Historically, ash has been a common and valuable forest species:
- Ash seeds are a food source for birds and mammals.
- Ash species (white, green and black) comprise almost 8% of all trees in NY State.
- Ash is a commercially-valuable species, and is used for baseball bats, flooring, furniture, lumber, and pallet manufacture.
- Black ash is also prized by Native American tribes, including the Akwesasne, for traditional basket making.
The insects below are often mistaken for emerald ash borer beetle.
While DEC is still collecting new EAB location information, we are not actively managing infestations.
New York has a regulation to restrict the movement of firewood of any tree species to within 50 miles of its source or origin. If you must move ash wood that is not firewood, be sure to follow DEC's guidelines on moving ash wood responsibly. The firewood regulation remains unchanged and in effect despite the changing or lifting of any EAB quarantines.

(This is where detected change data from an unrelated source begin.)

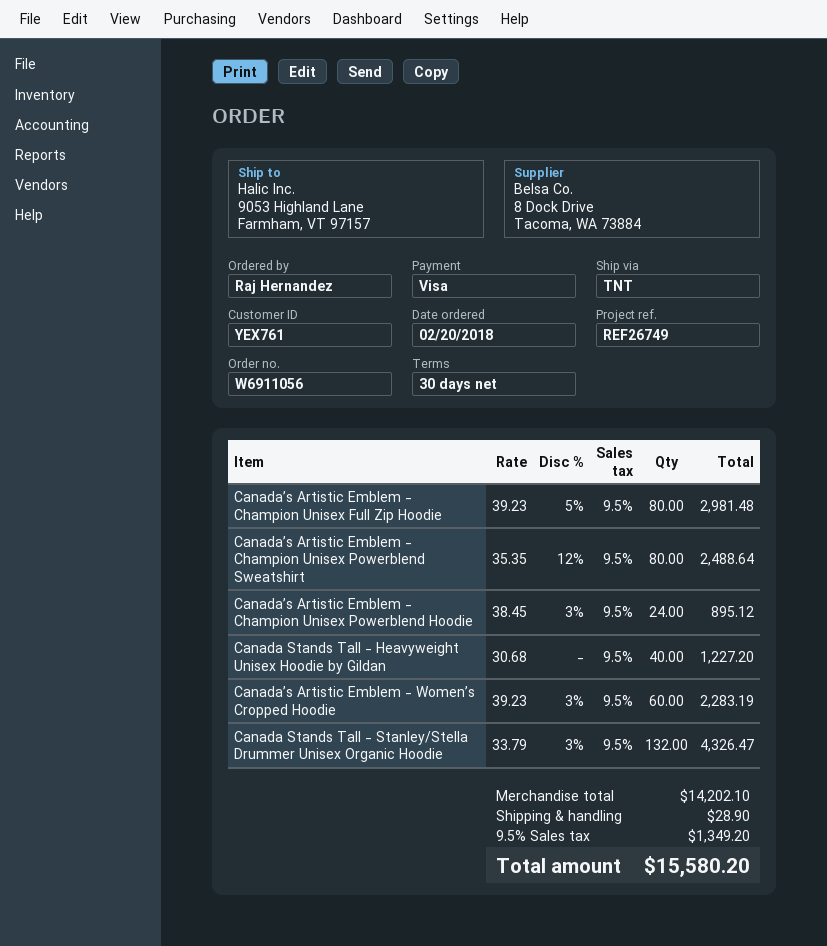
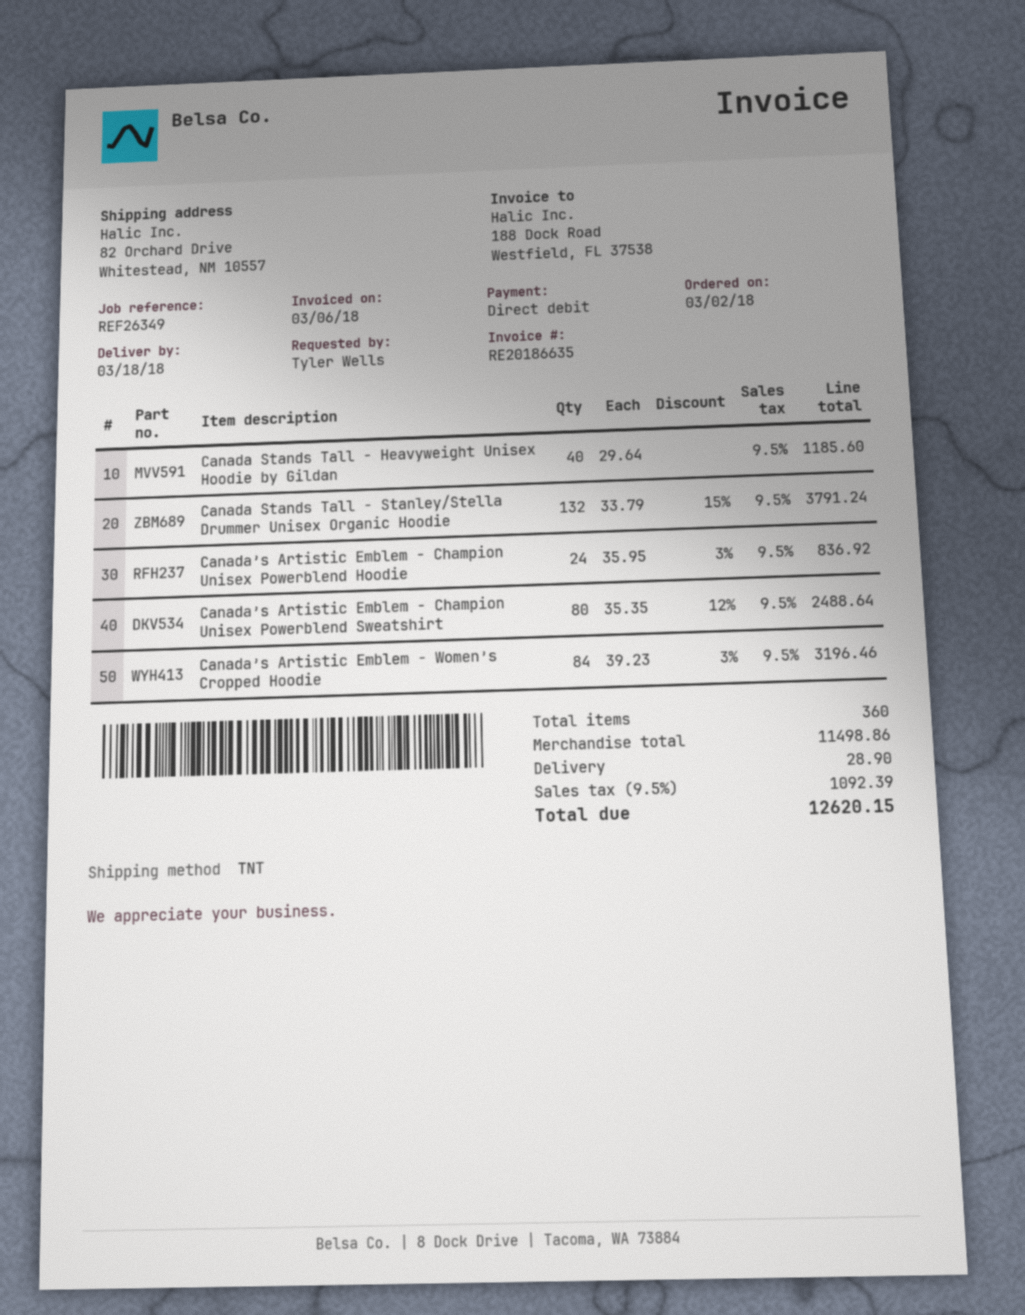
order date: 2018-02-20 -> 2018-03-02
reference: REF26749 -> REF26349
ordered by: Raj Hernandez -> Tyler Wells
payment method: Visa -> direct debit
ship to: 9053 Highland Lane, Farmham, VT 97157 -> 82 Orchard Drive, Whitestead, NM 10557
Canada’s Artistic Emblem - Champion Unisex Full Zip Hoodie: 80 x 39.23 - 5% = 2981.48 -> none
Canada’s Artistic Emblem - Champion Unisex Powerblend Hoodie: 24 x 38.45 - 3% = 895.12 -> 24 x 35.95 - 3% = 836.92
Canada Stands Tall - Heavyweight Unisex Hoodie by Gildan: 40 x 30.68 = 1227.20 -> 40 x 29.64 = 1185.60
Canada’s Artistic Emblem - Women’s Cropped Hoodie: 60 x 39.23 - 3% = 2283.19 -> 84 x 39.23 - 3% = 3196.46
Canada Stands Tall - Stanley/Stella Drummer Unisex Organic Hoodie: 132 x 33.79 - 3% = 4326.47 -> 132 x 33.79 - 15% = 3791.24
subtotal: 14202.10 -> 11498.86
tax: 9.5% = 1349.20 -> 9.5% = 1092.39
total: 15580.20 -> 12620.15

EAB is listed as a prohibited invasive species by 6 NYCRR Part 575. Under this regulation, no person shall sell, import, purchase, transport, introduce or propagate, or have the intent to take any of these actions on the regulated species, unless issued a permit by DEC for research, education, or other approved activity.
How You Can Help
If You Found EAB
If you confirm your tree is infested with EAB, you do not have to take it down unless the tree could pose a hazard by falling (check for nearby structures, roads, etc.). DEC can confirm if the signs of tree damage are from EAB and provide tree removal information, but unfortunately there are no DEC programs to assist landowners with tree removal. If you choose to have a tree removed, we suggest visiting our tips for selecting an arborist or tree service for guidance.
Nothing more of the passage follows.